Sunday 6 October 2019

The Double-Slit Experiment Of Quantum Theory Through Systemic Functional Linguistics [19]

Hawking (1988: 58-9):
Interference can also occur for particles, because of the duality introduced by quantum mechanics. A famous example is the so-called two-slit experiment (Fig. 4.2). Consider a partition with two narrow parallel slits in it. On one side of the partition one places a source of light of a particular colour (that is, of a particular wavelength). Most of the light will hit the partition, but a small amount will go through the slits. Now suppose one places a screen on the far side of the partition from the light. Any point on the screen will receive waves from the two slits. However, in general, the distance the light has to travel from the source to the screen via the two slits will be different. This will mean that the waves from the slits will not be in phase with each other when they arrive at the screen: in some places the waves will cancel each other out, and in others they will reinforce each other. The result is a characteristic pattern of light and dark fringes.
 
The remarkable thing is that one gets exactly the same kind of fringes if one replaces the source of light by a source of particles such as electrons with a definite speed (this means that the corresponding waves have a definite length). It seems the more peculiar because if one only has one slit, one does not get any fringes, just a uniform distribution of electrons across the screen. One might therefore think that opening another slit would just increase the number of electrons hitting each point of the screen, but, because of interference, it actually decreases it in some places. If electrons are sent through the slits one at a time, one would expect each to pass through one slit or the other, and so behave just as if the slit it passed through were the only one there—giving a uniform distribution on the screen. In reality, however, even when the electrons are sent one at a time, the fringes still appear. Each electron, therefore, must be passing through both slits at the same time!

Blogger Comments:

From the perspective of Systemic Functional Linguistic Theory, wave-particle duality is the complementarity of potential and instance.  On this view, it is particles, not waves, that pass through the slits.
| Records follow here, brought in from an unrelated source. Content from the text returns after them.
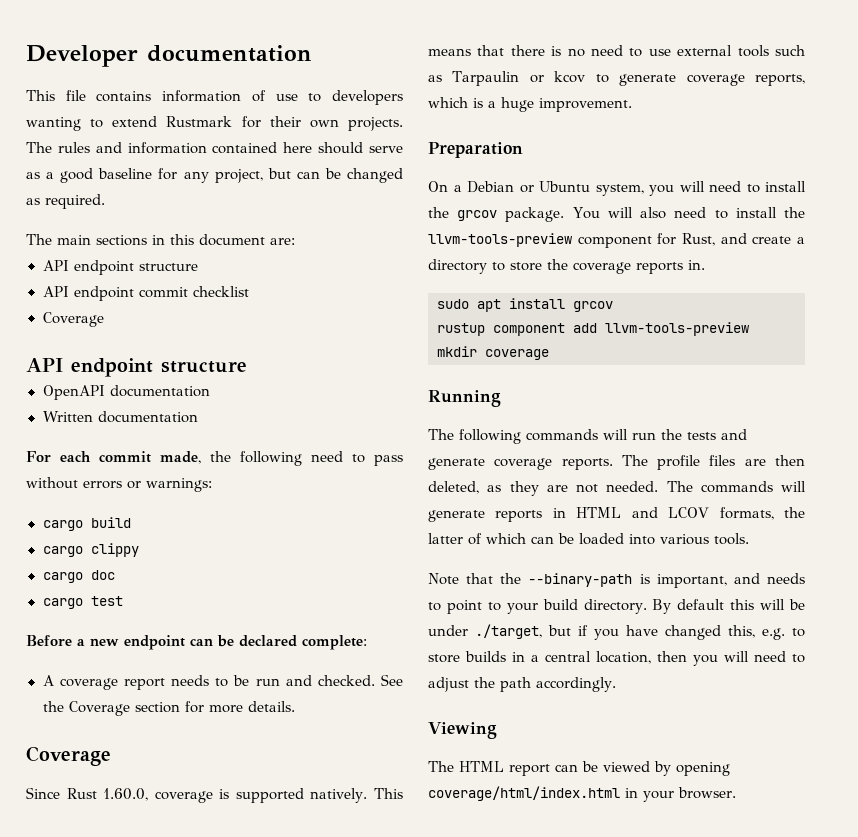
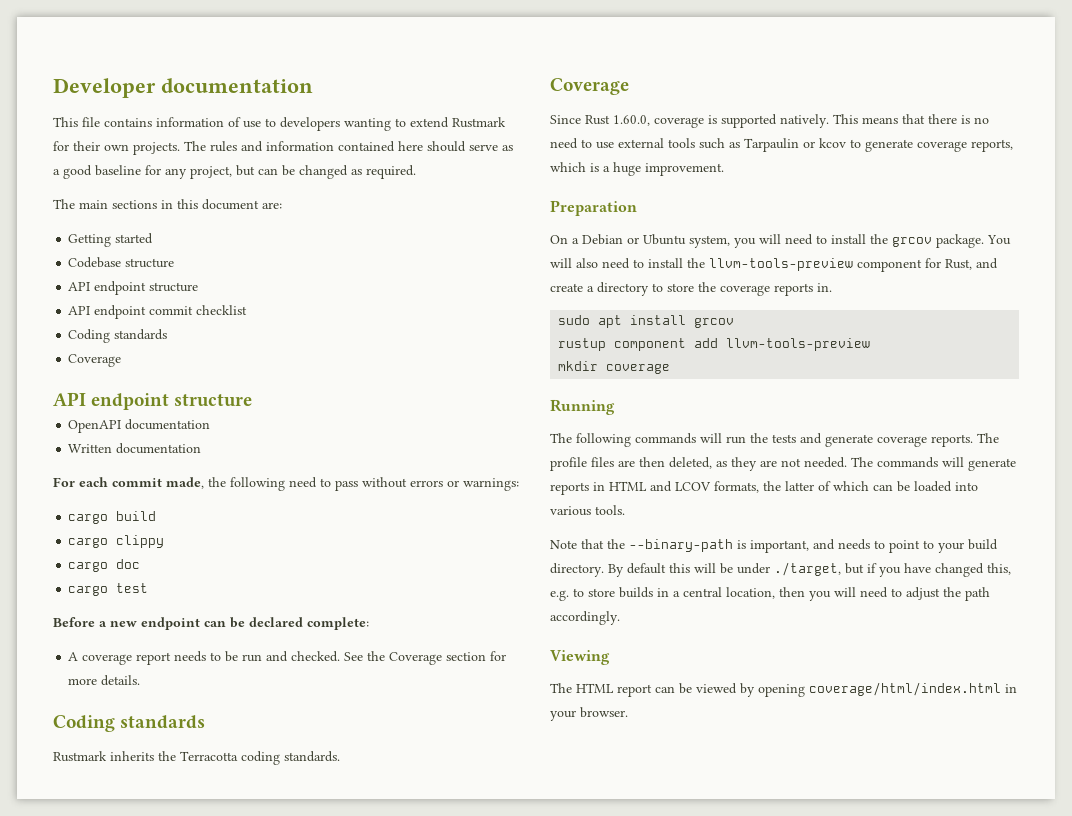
+ Getting started
+ Codebase structure
  API endpoint commit checklist
+ Coding standards
  See the Coverage section for more details.
+ Coding standards
+ Rustmark inherits the Terracotta coding standards.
Importantly, if only one particle is emitted in the double-slit experiment, there is no interference pattern recorded on the detector screen. The interference patterns only begin to appear as more and more particles are detected. This means that the interference cannot be a property of each single instance. And this means that each detected particle only goes through one slit or the other, not both.

Instead, the "interference" is a property of the quantum system as potential, as described by the wave function, with the different frequencies of particle impacts instantiating the different probabilities of the quantum system potential.